Yaşlı amca bugün tam dokuz saat çalıştı. Hep ayaktaydı. Bir yer veren olsa da otursam diye düşündü. Ama otobüse binmesi bile bir mucizeydi. Nasıl olsa bir saat geçiverecekti. Daha önce kendine yer veren olup olmadığını geçirdi aklından. Hatırlayamadı.
İki durak vardı evine. Otobüs havasızdı. Sıcaklık çok artmıştı. Her defasında inenden çok binen oluyordu sanki. Bir türlü kalabalık azalmıyordu. Derken kalbinin sıkışmaya başladığını hissetti. Daha önce bir kriz geçirmişti. Acaba halsizlik miydi, yoksa yeni bir kalp krizi mi? Evet! Olan oldu. Kimse anlamadı onun bu denli acı çektiğini. Herkes kendi derdindeydi. İnsanlar birbirine bile bakmıyordu. Bazıları ayakta bile uyuyordu. Bazıları ellerinde mobil telefonlarıyla ilgileniyordu. Birkaçı da sohbet ediyordu. Kimsenin dikkatini çekemeden ayakta vefat etmişti yaşlı yolcu. Hem de kentin göbeğinde.

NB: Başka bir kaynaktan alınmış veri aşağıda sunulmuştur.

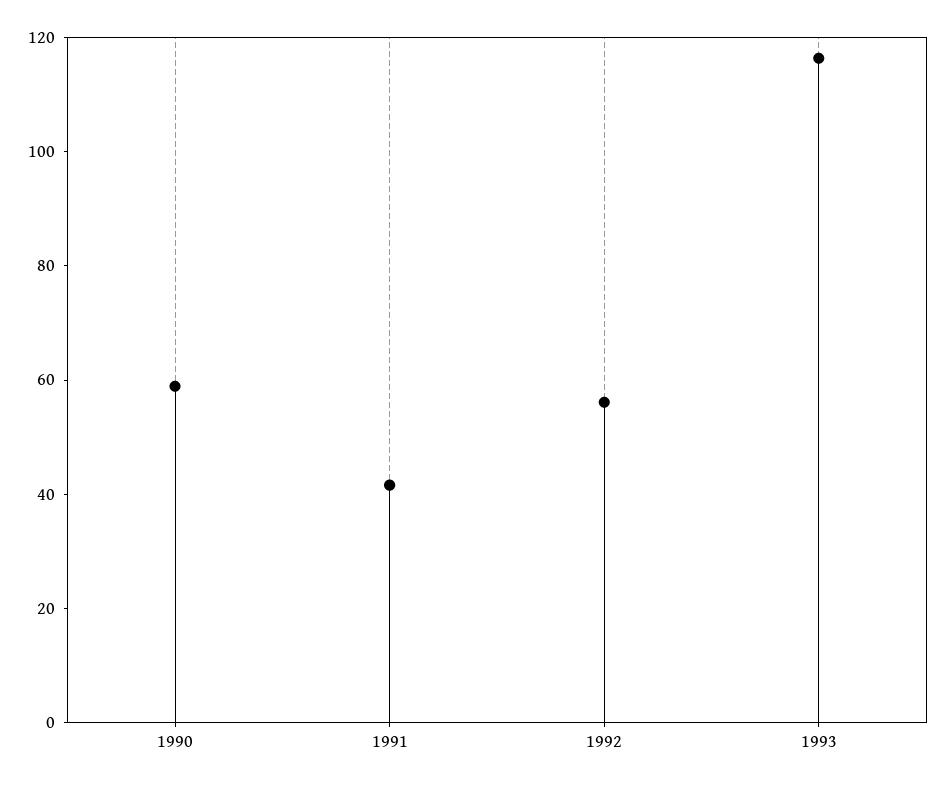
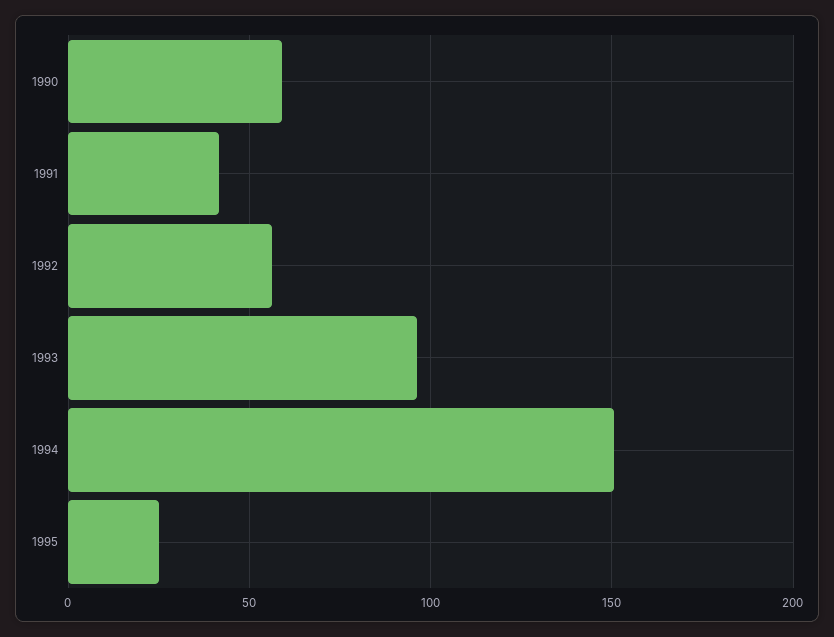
1993: 115 -> 95
1994: none -> 150
1995: none -> 25

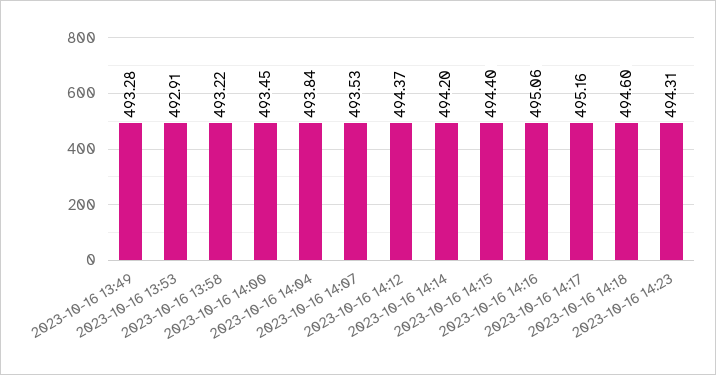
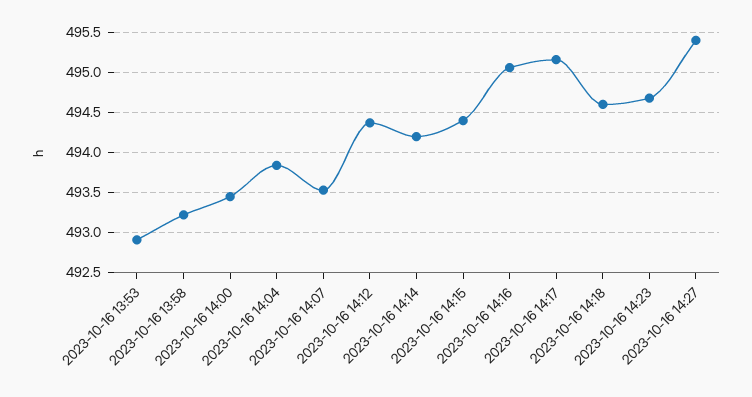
2023-10-16 13:49: 493.28 -> none
2023-10-16 14:23: 494.31 -> 494.7
2023-10-16 14:27: none -> 495.4

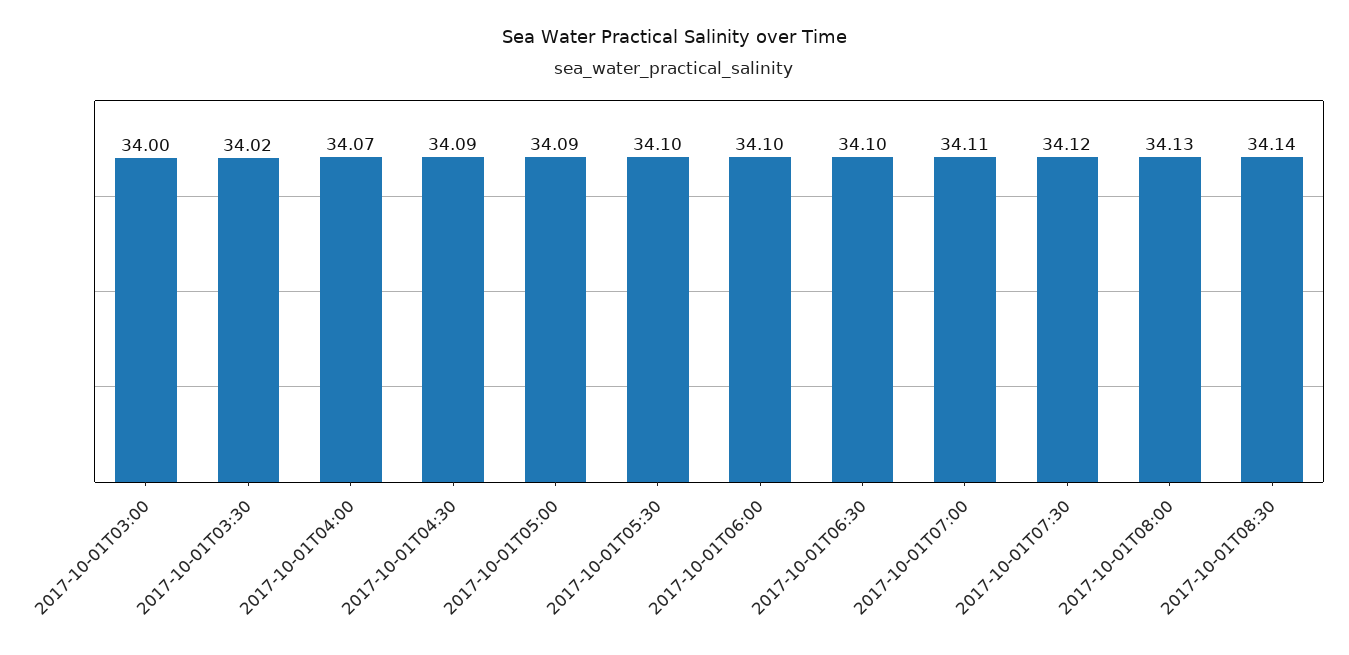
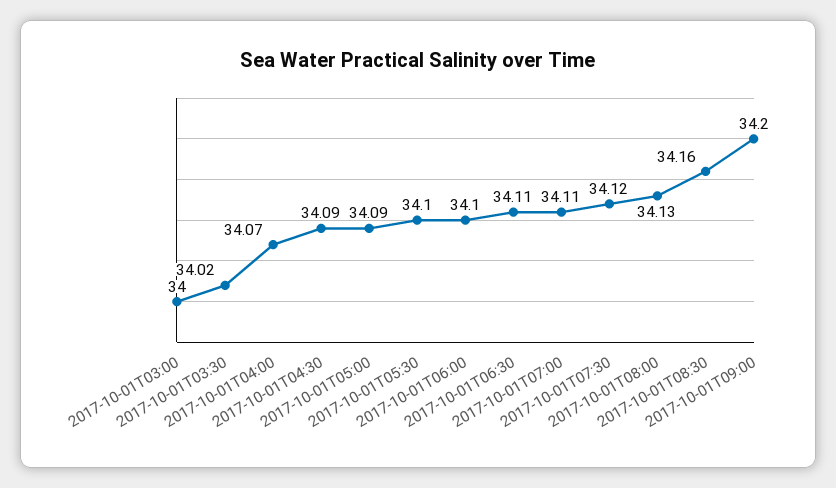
2017-10-01T06:30: 34.1 -> 34.11
2017-10-01T08:30: 34.14 -> 34.16
2017-10-01T09:00: none -> 34.2

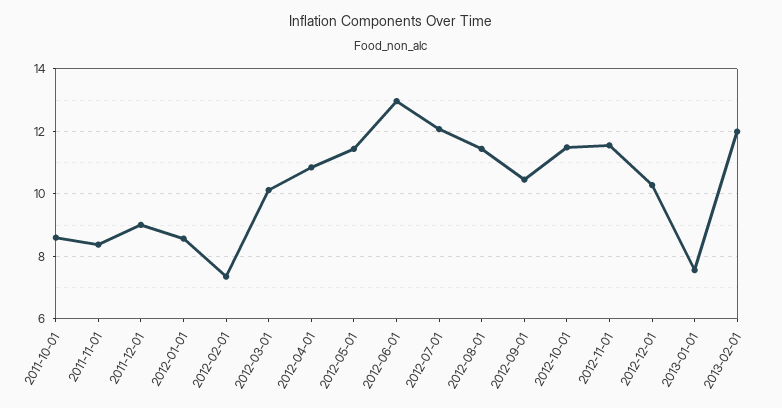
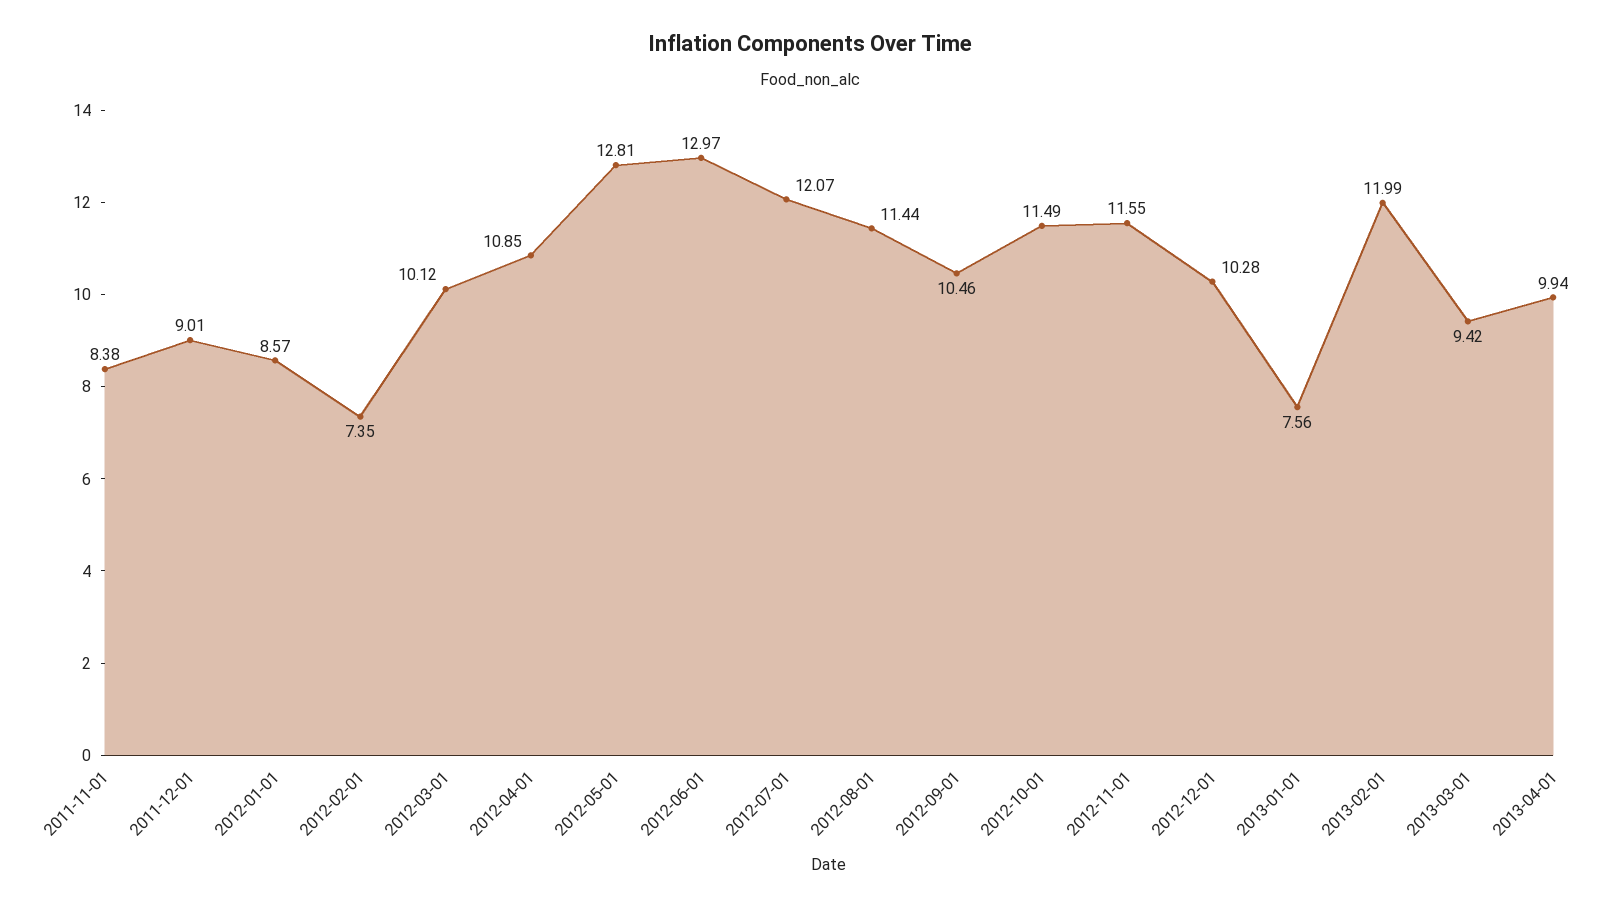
2011-10-01: 8.6 -> none
2012-05-01: 11.4 -> 12.81
2013-03-01: none -> 9.42
2013-04-01: none -> 9.94

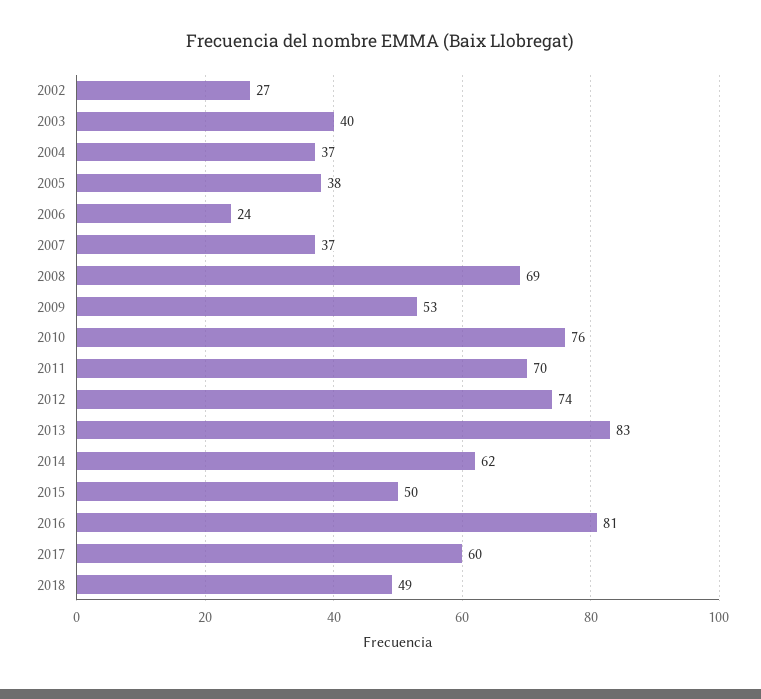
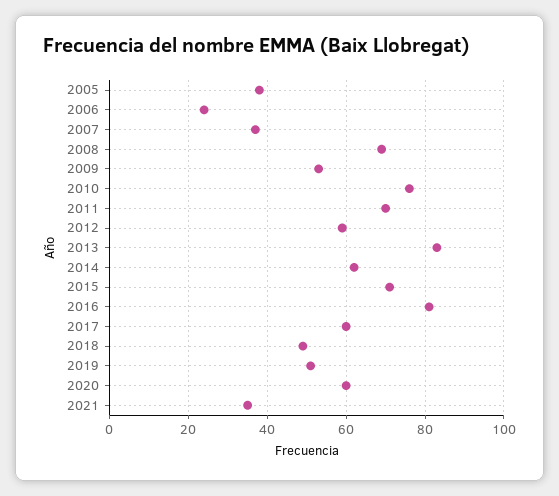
2002: 27 -> none
2003: 40 -> none
2004: 37 -> none
2012: 74 -> 60
2015: 50 -> 70
2019: none -> 50
2020: none -> 60
2021: none -> 35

Dramatize edilen bu örneğin hedefi o kişiyi anlatmak değil. Benzerleri çok oluyor, demek de değil. Hani dikkatini çektiklerimiz varsa onlar bir tarafa esasen, bundan dolayı yer vermelisiniz, sonucunu da çıkarmak istemiyorum. İnsan yaşamında bir “üstünlük” tarafı arıyorum.
Acaba birbirimizin yüzüne yeteri kadar bakıyor muyuz? Birbirimizle yeterince ilgiliyor muyuz? Selam vermek, iletişim kurmak, derdini anlamak… Ne dersiniz?
Kent yaşamı insanları yoruyor. Yeni usuller, yerleşen değerler ve teknolojik adetler çeşitli kesimleri birbirinden ayırıyor. Küsmüş gibi yaşıyor kitleler kentlerde. Bu denli sıkışık toplu taşıma vasıtasında nefesini duyabileceğiniz biri ayakta vefat ediyor ve sizin haberiniz olamayabiliyor!
Bir üstünlük değerinden söz edeceksek eğer, insanlar önce birbirini görecek, fark edecek, değer verecek, değil mi? Böylesine duyarlı bir davranış şeklinin pekiştiğinin kanıtını arıyorsak eğer, toplu taşıma vasıtaları bir küçük gözlemevidir. İşte size bir ölçüt: Ne zaman toplu taşıma vasıtalarında insanlar birbirini gözetir olur ise sanırım o an muttaki için bir ümit ışığından bahsedebiliriz.
Haydi öyleyse!..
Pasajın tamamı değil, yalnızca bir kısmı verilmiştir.